• _Exercise directions_: Nothing outside the stretch is wanted. Repeat exactly the lines of the listing below from the one that contains "in the dataset." through the one that contains "the model training.", both ends included.

• _Data for review_:
####
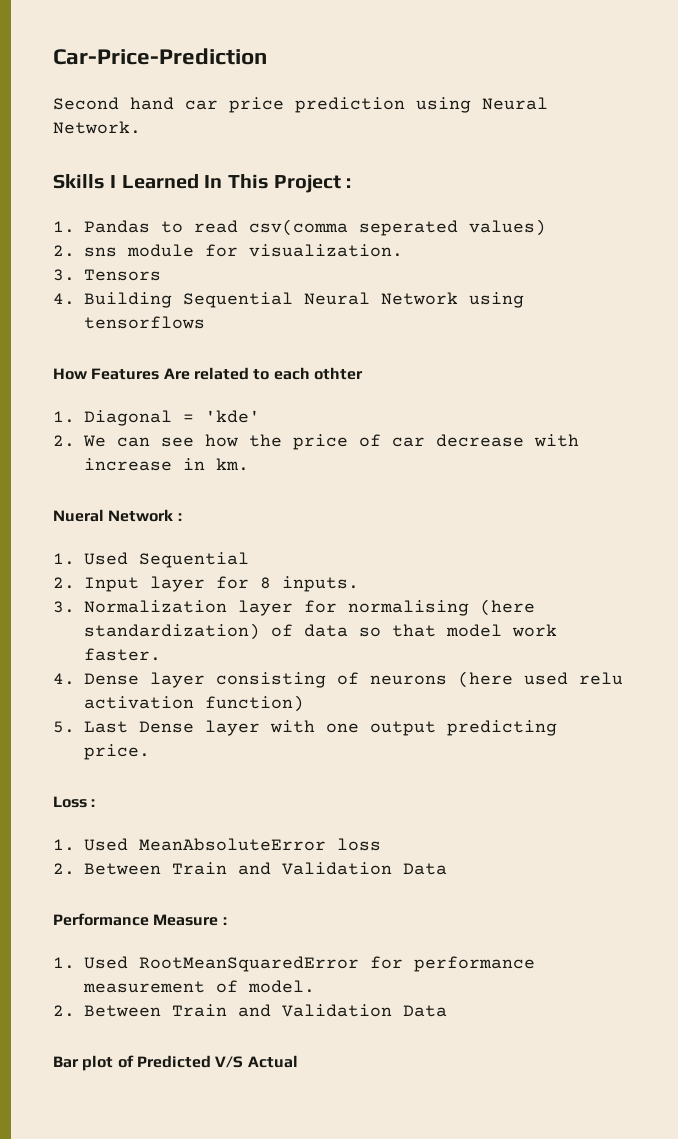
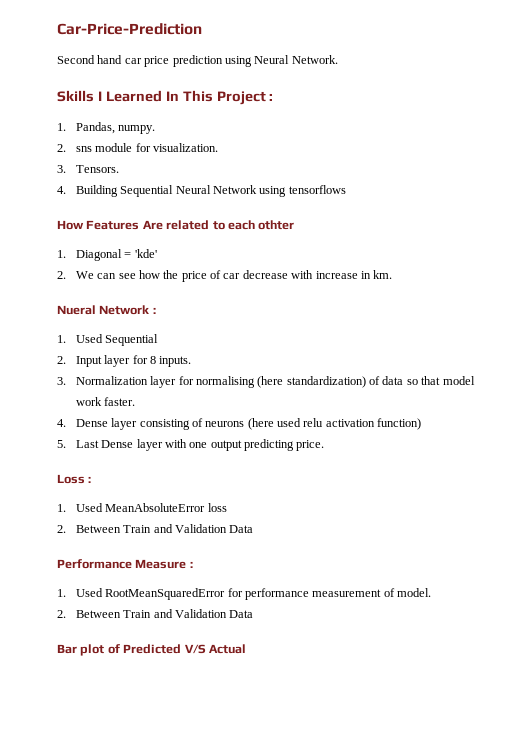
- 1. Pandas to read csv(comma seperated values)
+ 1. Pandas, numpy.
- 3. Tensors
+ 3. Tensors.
####
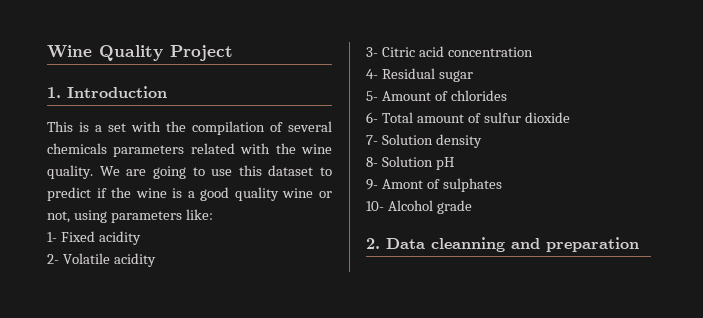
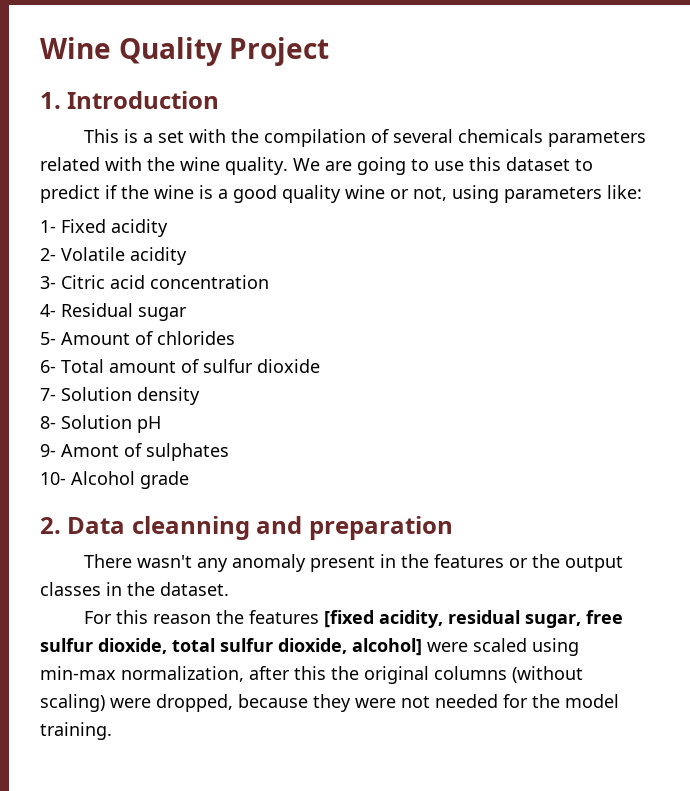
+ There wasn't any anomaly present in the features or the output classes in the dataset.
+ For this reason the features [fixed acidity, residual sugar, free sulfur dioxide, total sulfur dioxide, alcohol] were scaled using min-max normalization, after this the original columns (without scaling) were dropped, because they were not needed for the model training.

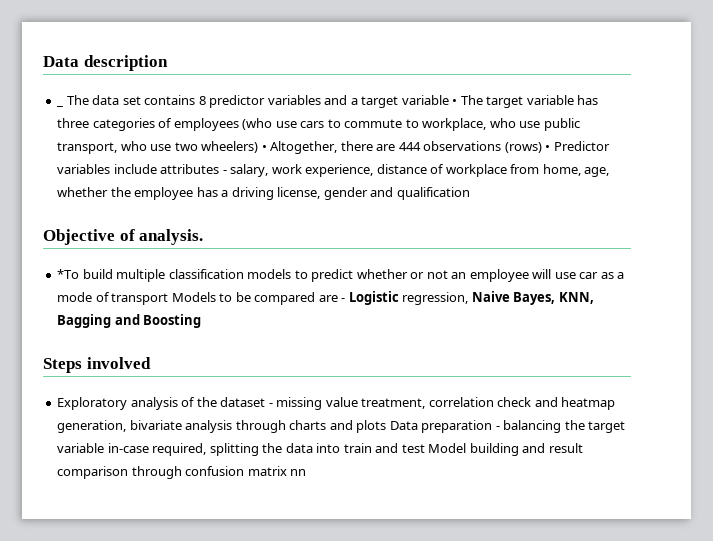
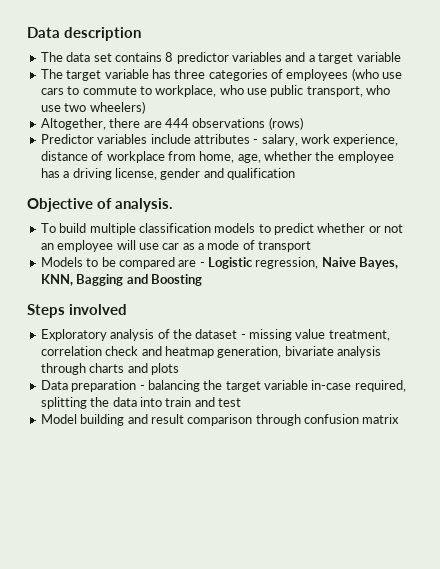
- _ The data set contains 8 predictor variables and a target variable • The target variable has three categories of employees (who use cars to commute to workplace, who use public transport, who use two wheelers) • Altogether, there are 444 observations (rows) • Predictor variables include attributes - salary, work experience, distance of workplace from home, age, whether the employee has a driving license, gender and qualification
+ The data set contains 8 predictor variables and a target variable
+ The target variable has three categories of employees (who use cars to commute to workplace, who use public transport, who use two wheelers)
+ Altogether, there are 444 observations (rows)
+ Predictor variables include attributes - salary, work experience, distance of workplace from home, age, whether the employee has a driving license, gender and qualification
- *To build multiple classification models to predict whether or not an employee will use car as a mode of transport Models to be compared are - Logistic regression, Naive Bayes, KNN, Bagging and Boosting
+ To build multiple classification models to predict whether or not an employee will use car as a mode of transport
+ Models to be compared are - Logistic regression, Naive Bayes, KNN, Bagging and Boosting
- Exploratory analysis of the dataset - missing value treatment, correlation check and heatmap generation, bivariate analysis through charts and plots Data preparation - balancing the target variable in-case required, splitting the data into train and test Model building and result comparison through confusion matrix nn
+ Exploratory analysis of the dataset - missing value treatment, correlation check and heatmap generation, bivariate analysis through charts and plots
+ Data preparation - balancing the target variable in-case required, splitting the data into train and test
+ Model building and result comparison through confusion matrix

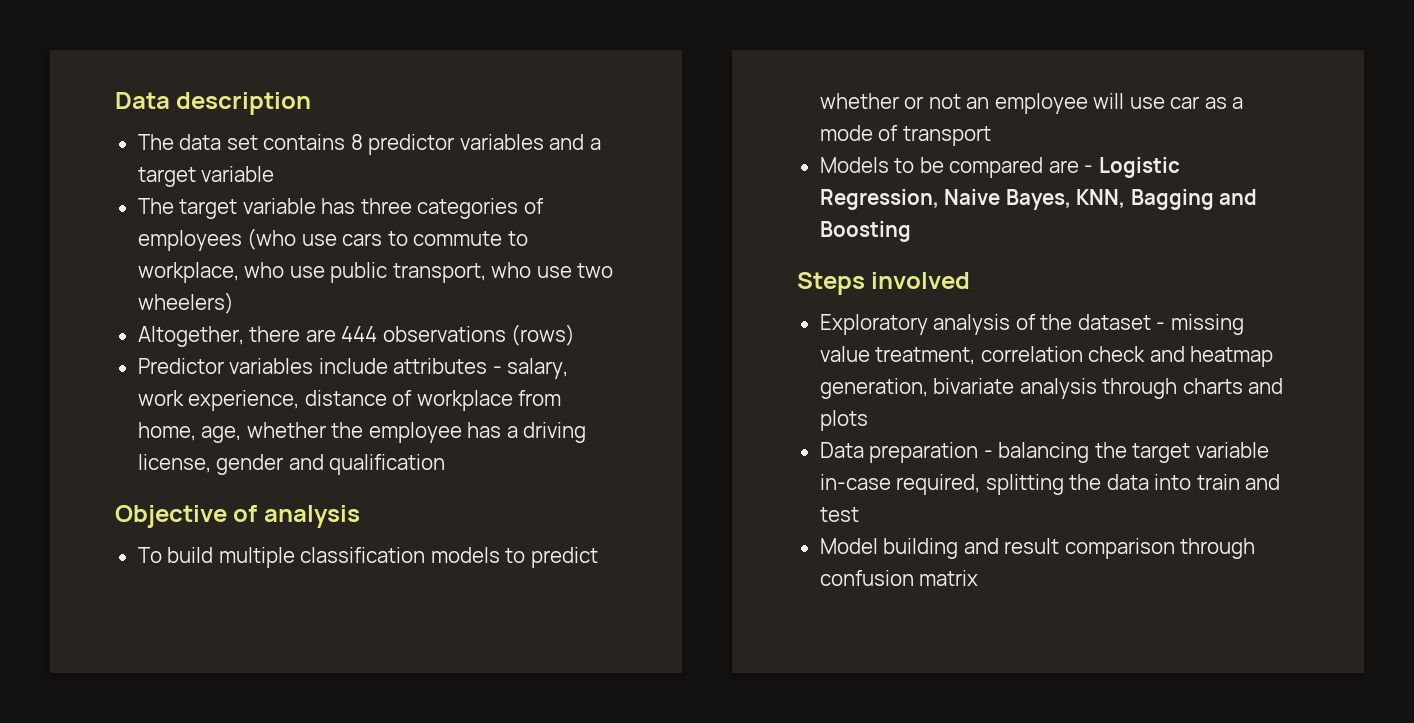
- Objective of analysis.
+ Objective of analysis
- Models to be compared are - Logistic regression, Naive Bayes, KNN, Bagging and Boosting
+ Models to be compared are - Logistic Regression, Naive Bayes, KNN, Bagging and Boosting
####
• _Response box_:
+ There wasn't any anomaly present in the features or the output classes in the dataset.
+ For this reason the features [fixed acidity, residual sugar, free sulfur dioxide, total sulfur dioxide, alcohol] were scaled using min-max normalization, after this the original columns (without scaling) were dropped, because they were not needed for the model training.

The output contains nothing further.